I am trying to create a subset of an astropy table.
I am told I need to use numpy but when I access the table via numpy I don't seem to get a 2d numpy table and am confused.
The table I am trying to create a subset comes from the GAMA Survey
I have tried
import numpy as np
from astropy.table import Table
t = Table.read('GAMA_Data/InputCatA.fits')
ta = np.array(t)
I wish to perform a number of subsets like
t['PETROMAG_I'] > 17.5)
I received some advice that I need to use numpy. I can determine that 'PETROMG_I' is column 16 with
print(t.colnames.index('PETROMAG_I'))
But do not see how to do a subset on either the table or numpy array
print('Source Table : '+str(len(ta)))
print('Shape : '+str(ta.shape))
print(ta)
Gives
Source Table : 960510
Shape : (960510,)
[( 0, 588848900971299297, 145.46972201, 0.65141891, 68987912448, 0, 3.0191224, 20.57372 , 20.748629, 4503874773745664, 0.3678997 , 2.9388053, 1.2919843 , 28.094984, 21.347776, 19.99194 , 19.40016 , 18.74607 , 22.722446, 21.583874, 19.939884, 19.270464, 18.782948, 9843, 756)
( 1, 588848900971299302, 145.47892146, 0.63515137, 68987912448, 0, 3.3755734, 21.073107, 21.055092, 4503874773745664, 0.37012857, 3.619758 , 1.5749472 , 21.076248, 20.432001, 20.08754 , 19.929377, 20.802927, 21.622843, 20.553198, 20.045462, 19.874853, 19.653866, 9843, 756)
Use:
mask = t['PETROMAG_I'] > 17.5 # Makes a boolean selection mask (numpy array)

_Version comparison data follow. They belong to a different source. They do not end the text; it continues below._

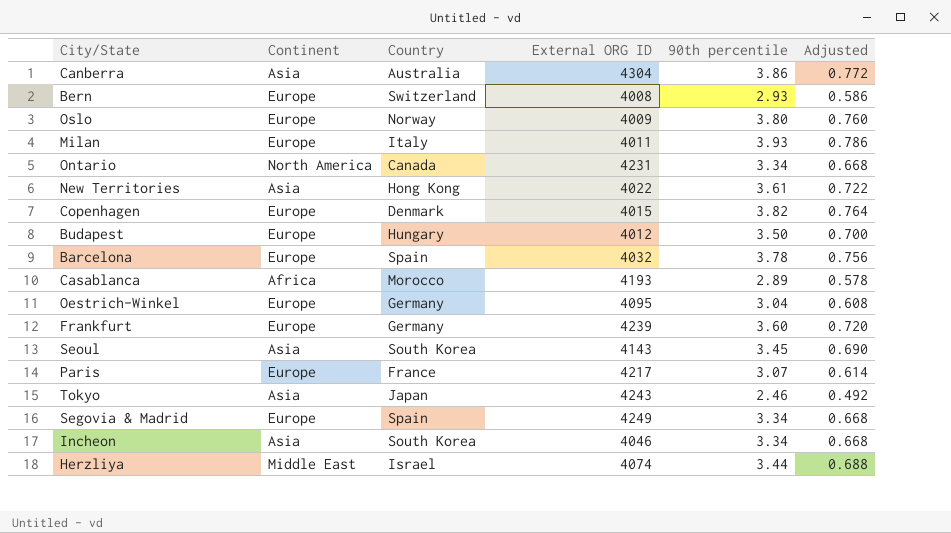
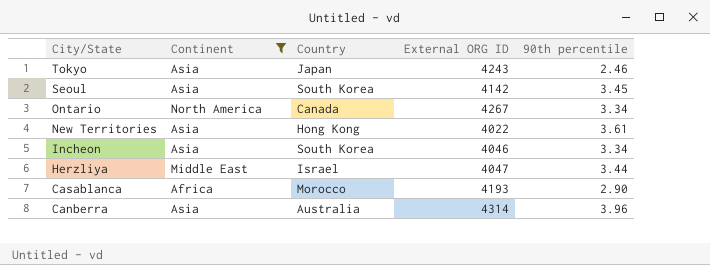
filter: none -> Continent != Europe
row order: none -> City/State descending
column Adjusted | formula: [90th percentile] * 0.2 -> none
Seoul | External ORG ID: 4143 -> 4142
Ontario | External ORG ID: 4231 -> 4267
Herzliya | External ORG ID: 4074 -> 4047
Casablanca | 90th percentile: 2.89 -> 2.90
Canberra | External ORG ID: 4304 -> 4314
Canberra | 90th percentile: 3.86 -> 3.96

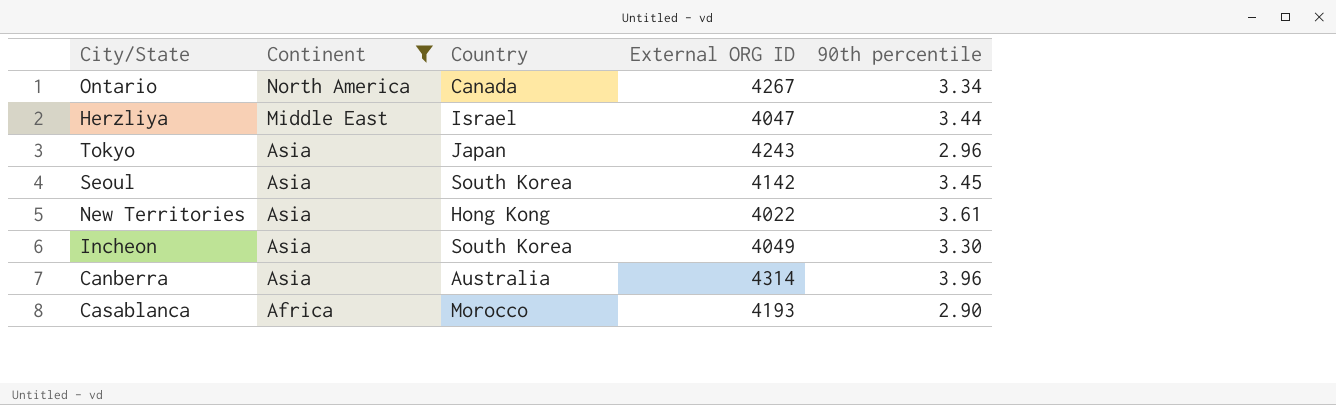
row order: City/State descending -> Continent descending
Tokyo | 90th percentile: 2.46 -> 2.96
Incheon | External ORG ID: 4046 -> 4049
Incheon | 90th percentile: 3.34 -> 3.30

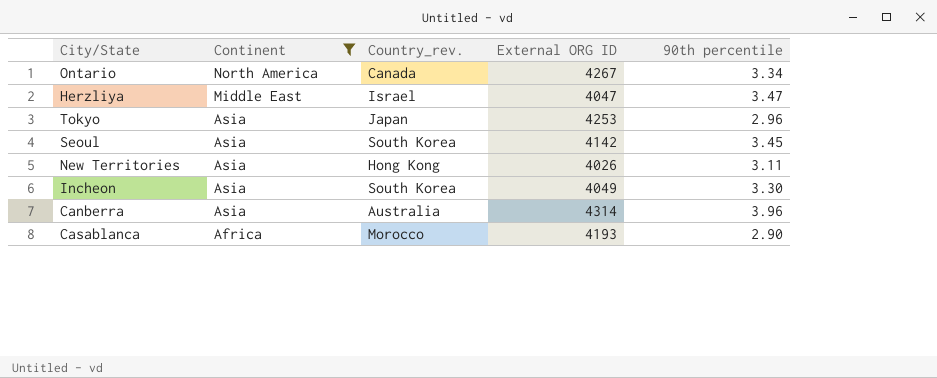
column name: Country -> Country_rev.
Herzliya | 90th percentile: 3.44 -> 3.47
Tokyo | External ORG ID: 4243 -> 4253
New Territories | External ORG ID: 4022 -> 4026
New Territories | 90th percentile: 3.61 -> 3.11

t_new = t[mask] # Makes a new astropy Table
This will give you an astropy Table with the selected rows. This is documented in an example near the bottom of the section here: https://docs.astropy.org/en/stable/table/access_table.html#accessing-data .
From your printout it look like it was a list of tuples , but probably it is actually a structured Numpy array and 960510 is the number of records (rows) in this table.
Unfortunately, neither field names nor their types can be seen here, but try to execute print(ta.dtypes)
.
Most likely you will see somethig like:
dtype([('Name_1', '<U10'), ('Name_2', '<f8'), ...])
a list of pairs (field name, field type), for details see Numpy documentation.
Then, to access one particular column (in your case PETROMAG_I ), run:
print(ta['PETROMAG_I'])
And to generate your subset, try:
mySubset = ta[ta['PETROMAG_I'] > 17.5]
Another option : Use to_pandas() method of astropy , to convert your Table into a Pandas DataFrame. DataFrames are much more "user friendly" than Numpy arays.